Can my family with green cards sponsor me if I overstayed my J1 visa? 1 Answers as of June 23, 2011I’ve been in the US since 2000 when I arrived on A J1 visa ( without two year restriction). I overstayed what makes now almost 11 years. My mother and my sisters are all green card holders. One of my sisters is about to file for citizenship. I’ve been getting a very mixed information as to I can be sponsored by them or not. The problem obviously being that I overstayed, but also that I’m 35 year old. There are lawyers that told me that I could not file a sponsorship petition, and there are lawyers that tell me that I should have filed that years ago. I’m not sure what the truth really is. Also I’ve been told by some that I may have grounds to fight the 10 year bar I’ll get if I leave the country. I’m not sure how or it that is even true. So my question is practically, can I file a sponsorship petition based on my family? Is it better for me to leave US while the petition is being filed? Is it better to stay? Can I ever fight the 10 years bar that would automatically apply to me if I leave? Your help would be greatly appreciated. Best regards.

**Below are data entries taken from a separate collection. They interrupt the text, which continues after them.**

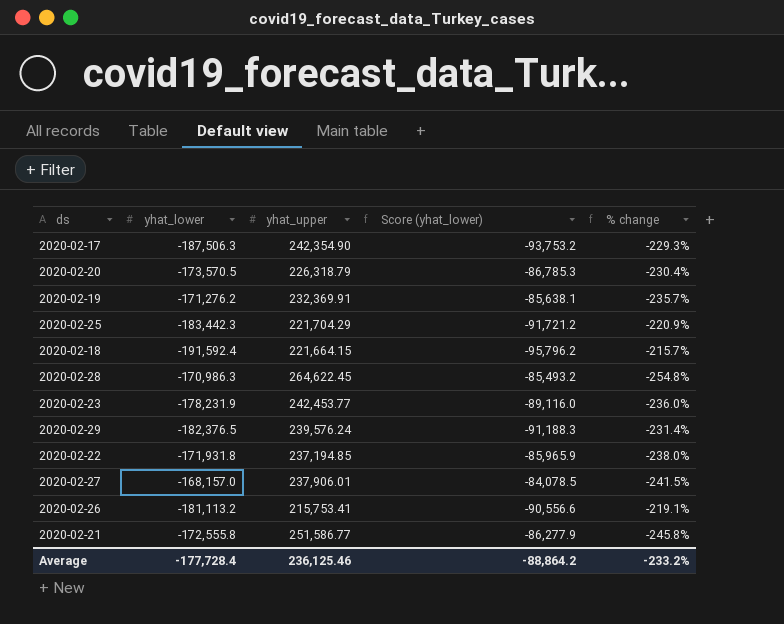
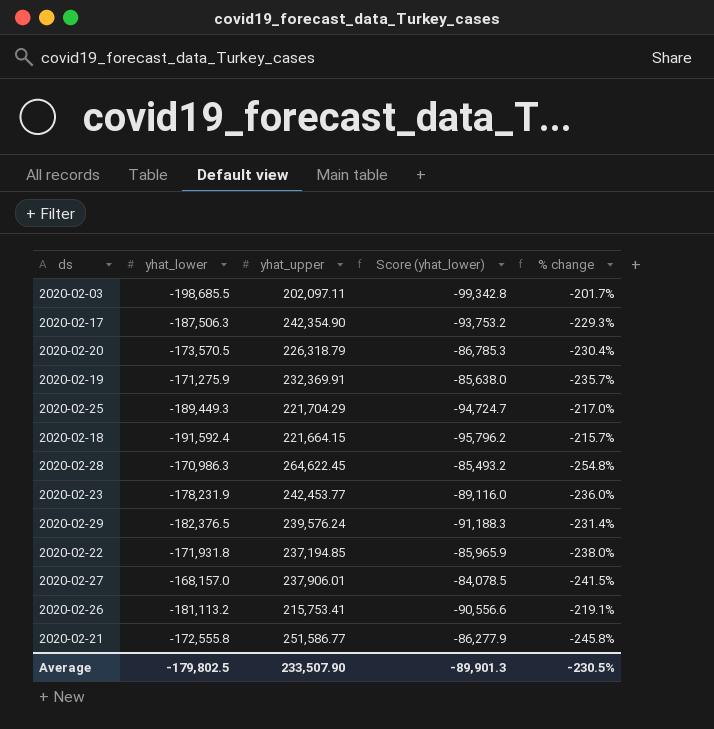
row 2020-02-03: none -> -198,685.5 | 202,097.11 | -99,342.8 | -201.7%
2020-02-19 | yhat_lower: -171,276.2 -> -171,275.9
2020-02-19 | Score (yhat_lower): -85,638.1 -> -85,638.0
2020-02-25 | yhat_lower: -183,442.3 -> -189,449.3
2020-02-25 | Score (yhat_lower): -91,721.2 -> -94,724.7
2020-02-25 | % change: -220.9% -> -217.0%
Average | yhat_lower: -177,728.4 -> -179,802.5
Average | yhat_upper: 236,125.46 -> 233,507.90
Average | Score (yhat_lower): -88,864.2 -> -89,901.3
Average | % change: -233.2% -> -230.5%

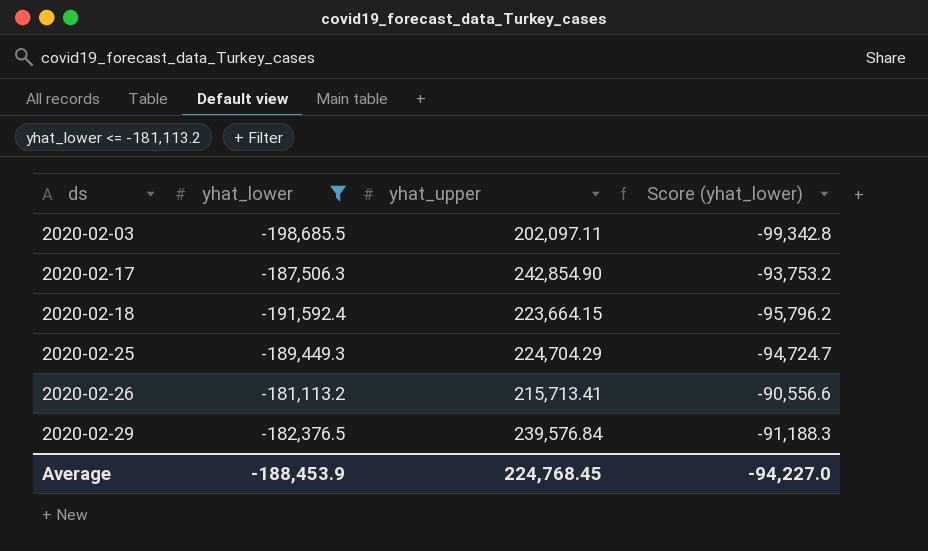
filter: none -> yhat_lower <= -181,113.2
row order: none -> ds ascending
column % change | formula: ([yhat_upper] - [yhat_lower]) / [yhat_lower] -> none
2020-02-17 | yhat_upper: 242,354.90 -> 242,854.90
2020-02-18 | yhat_upper: 221,664.15 -> 223,664.15
2020-02-25 | yhat_upper: 221,704.29 -> 224,704.29
2020-02-26 | yhat_upper: 215,753.41 -> 215,713.41
2020-02-29 | yhat_upper: 239,576.24 -> 239,576.84
Average | yhat_lower: -179,802.5 -> -188,453.9
Average | yhat_upper: 233,507.90 -> 224,768.45
Average | Score (yhat_lower): -89,901.3 -> -94,227.0

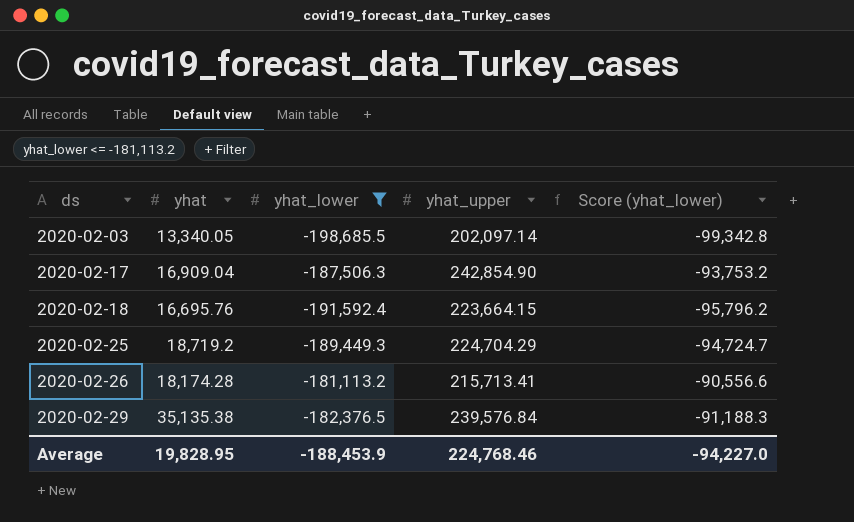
column yhat | position: none -> 2
2020-02-03 | yhat_upper: 202,097.11 -> 202,097.14
Average | yhat_upper: 224,768.45 -> 224,768.46

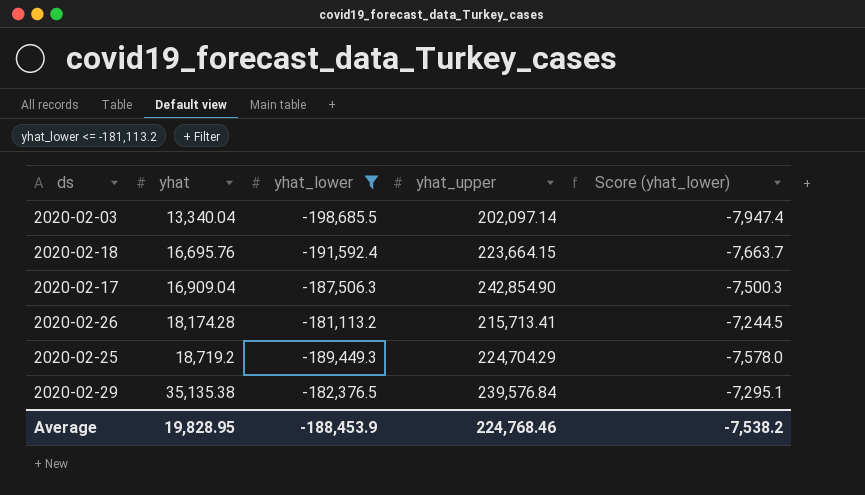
row order: ds ascending -> yhat ascending
column Score (yhat_lower) | formula: [yhat_lower] * 0.5 -> [yhat_lower] * 0.04
2020-02-03 | yhat: 13,340.05 -> 13,340.04
Average | Score (yhat_lower): -94,227.0 -> -7,538.2

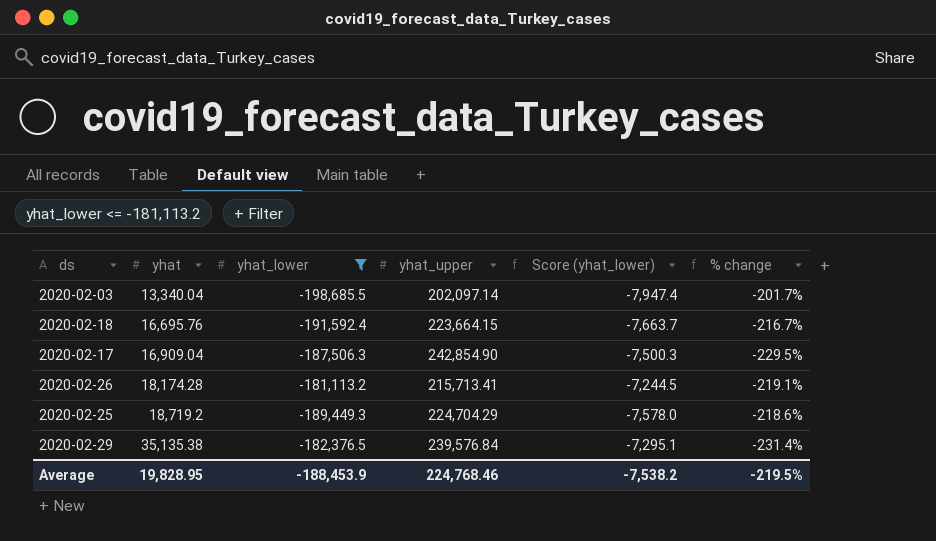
column % change | formula: none -> ([yhat_upper] - [yhat_lower]) / [yhat_lower]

World Esquire Law Firm | Aime Katambwe
Yes you can always be sponsored by your USC relatives (LPR sponsorship from your mother will not help you much) but the question is when will the visa become available for processing. At the least, your mother should try to get citizenship and if some movement with the visas in the 3rd category happens, then you will have a shot. . . a long shot. In your category as an overstayer, if you were to become your USC's immediate relative, then the law will permit you to adjust your status without more. Maybe you should look into this and get on with it. Of course, nothing prevents you from actually leaving the US and completing consular processing in your country of origin. There will be no way around the 10-year bar but with a waiver at the appropriate time. I think you have all the information you will need on the issue, having been here for over 11 years. Good luck!